— Problem to work on —
Could you retype exactly the lines running from the line with "border-top: 1px solid" to the end of the data, both included, and nothing else?

(Web interface edit records)
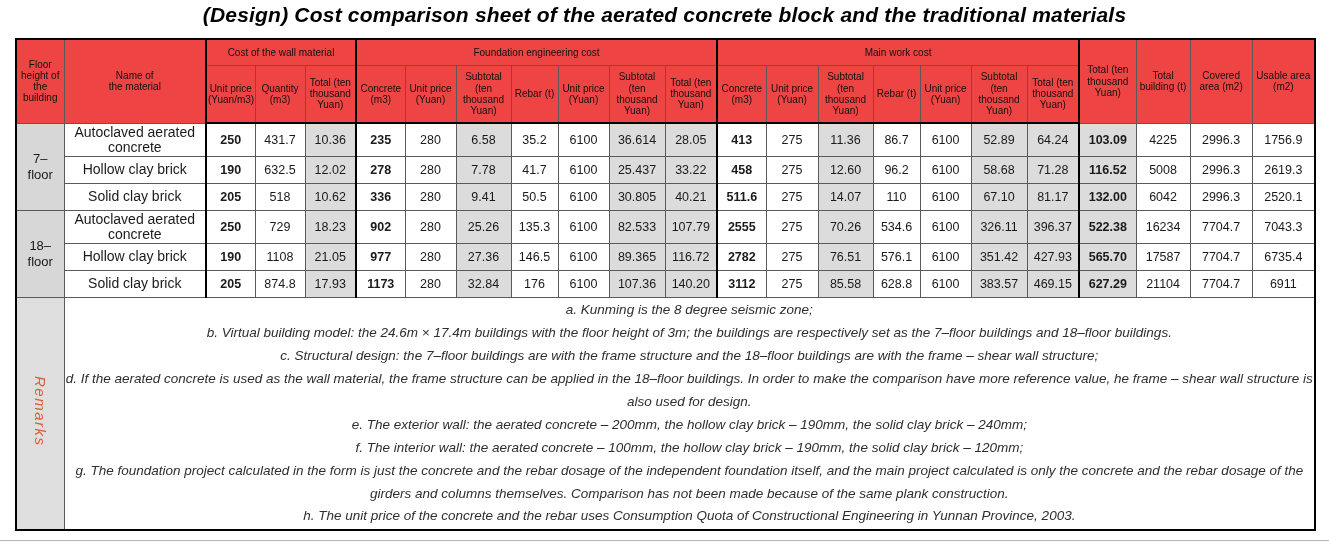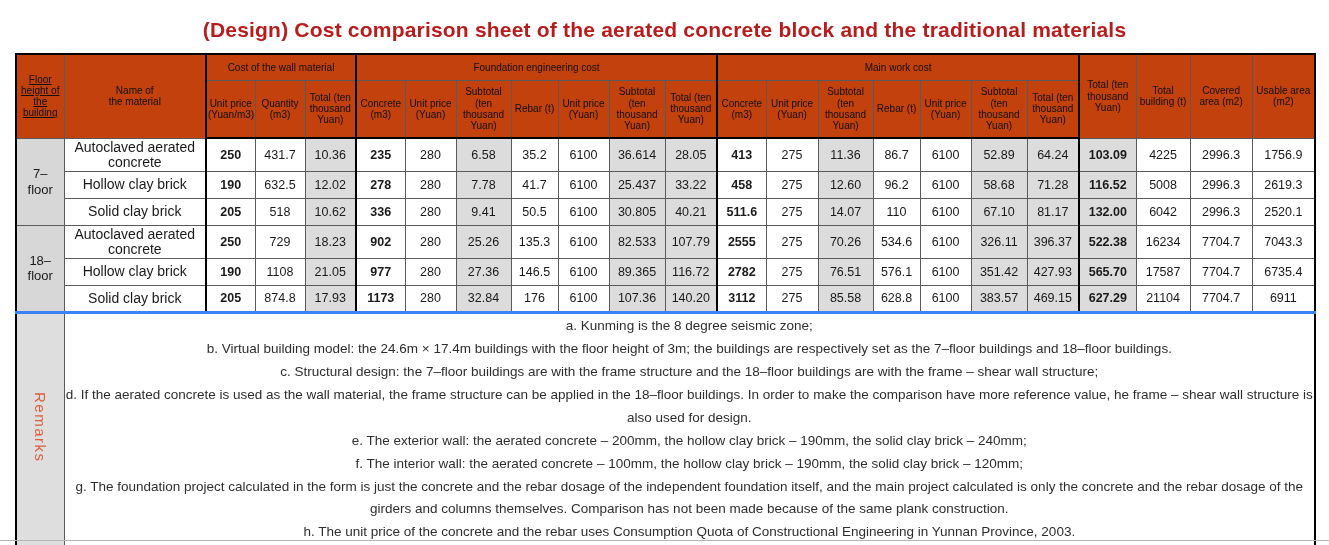--- a/index.html
+++ b/index.html
@@ -14,11 +14,12 @@
 
   .title {
     text-align: center;
-    color: #b91c1c;
+    color: #000000;
     font-size: 21px;
     font-weight: bold;
-    padding-top: 18px;
+    padding-top: 3px;
     letter-spacing: 0.2px;
+    font-style: italic;
   }
 
   table.cost {

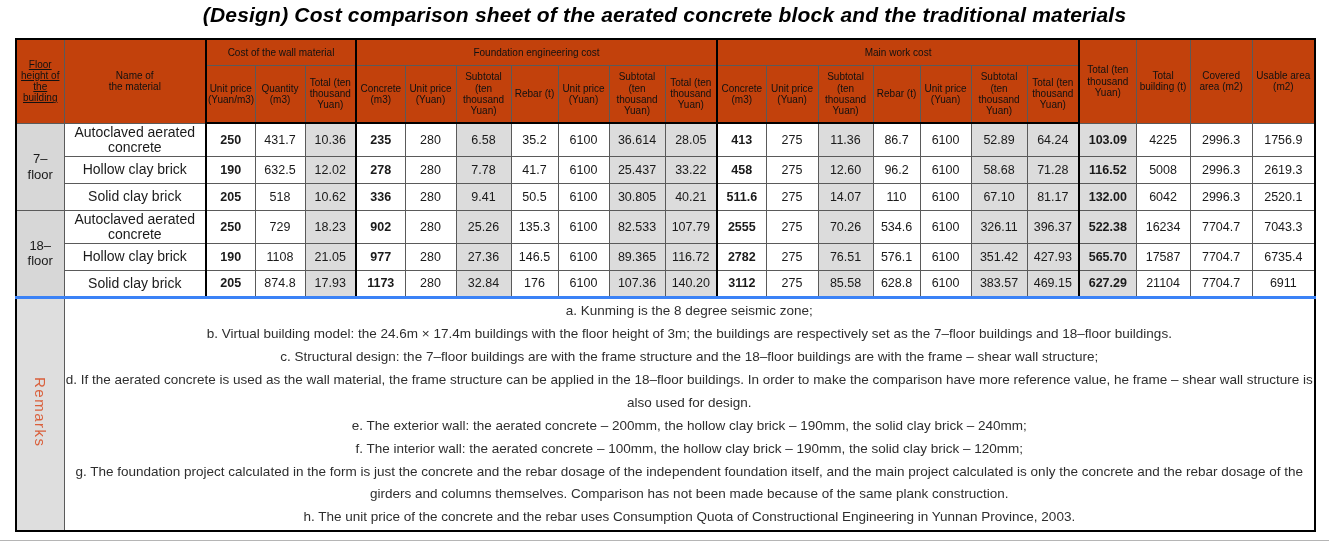--- a/index.html
+++ b/index.html
@@ -41,7 +41,7 @@
   tr.hrow1 { height: 26px; }
   tr.hrow2 { height: 58px; }
   table.cost th {
-    background: #c2410c;
+    background: #ef4444;
     font-weight: normal;
     font-size: 10px;
     line-height: 1.12;

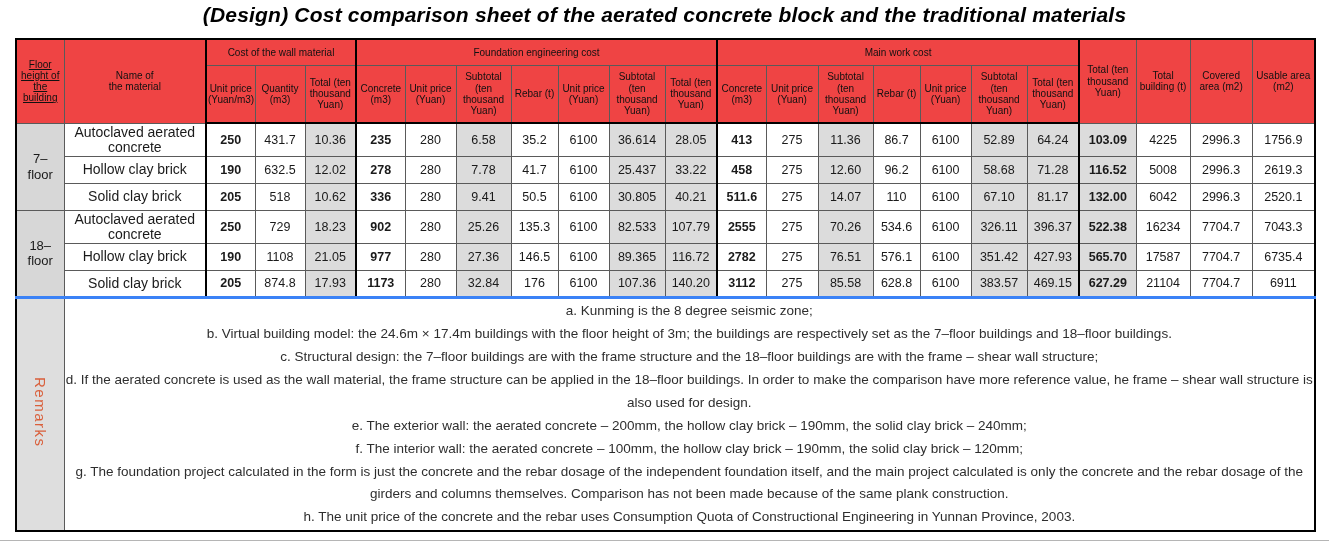--- a/index.html
+++ b/index.html
@@ -48,7 +48,7 @@
     color: #111;
   }
   th.group { font-size: 13px; font-weight: bold; }
-  th.floor-h { font-size: 10.5px; text-align: left; padding-left: 4px; line-height: 1.2; text-decoration: underline; }
+  th.floor-h { font-size: 10.5px; text-align: left; padding-left: 4px; line-height: 1.2; }
   th.name-h { font-size: 13px; font-weight: bold; line-height: 1.25; margin-top: 12px; }
   th.tot-big { font-size: 11px; }
   tr.hrow2 th { border-bottom: 2px solid #000; }

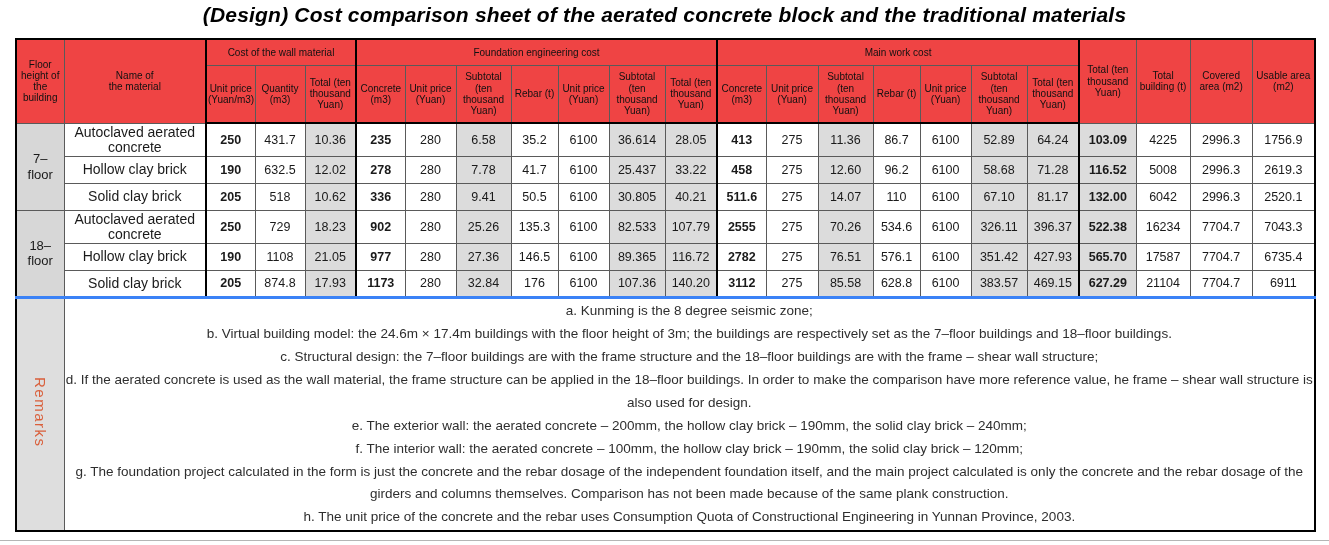--- a/index.html
+++ b/index.html
@@ -69,7 +69,7 @@
 
   
   tr.remarks-row { height: 233px; }
-  tr.remarks-row td { border-top: 3px solid #3b82f6; }
+  tr.remarks-row td { border-top: 1px solid #3b82f6; font-style: italic; }
   td.remarks-label { background: #dedede; }
   .vtext {
     writing-mode: vertical-rl;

— Response area —
+  tr.remarks-row td { border-top: 1px solid #3b82f6; font-style: italic; }
   td.remarks-label { background: #dedede; }
   .vtext {
     writing-mode: vertical-rl;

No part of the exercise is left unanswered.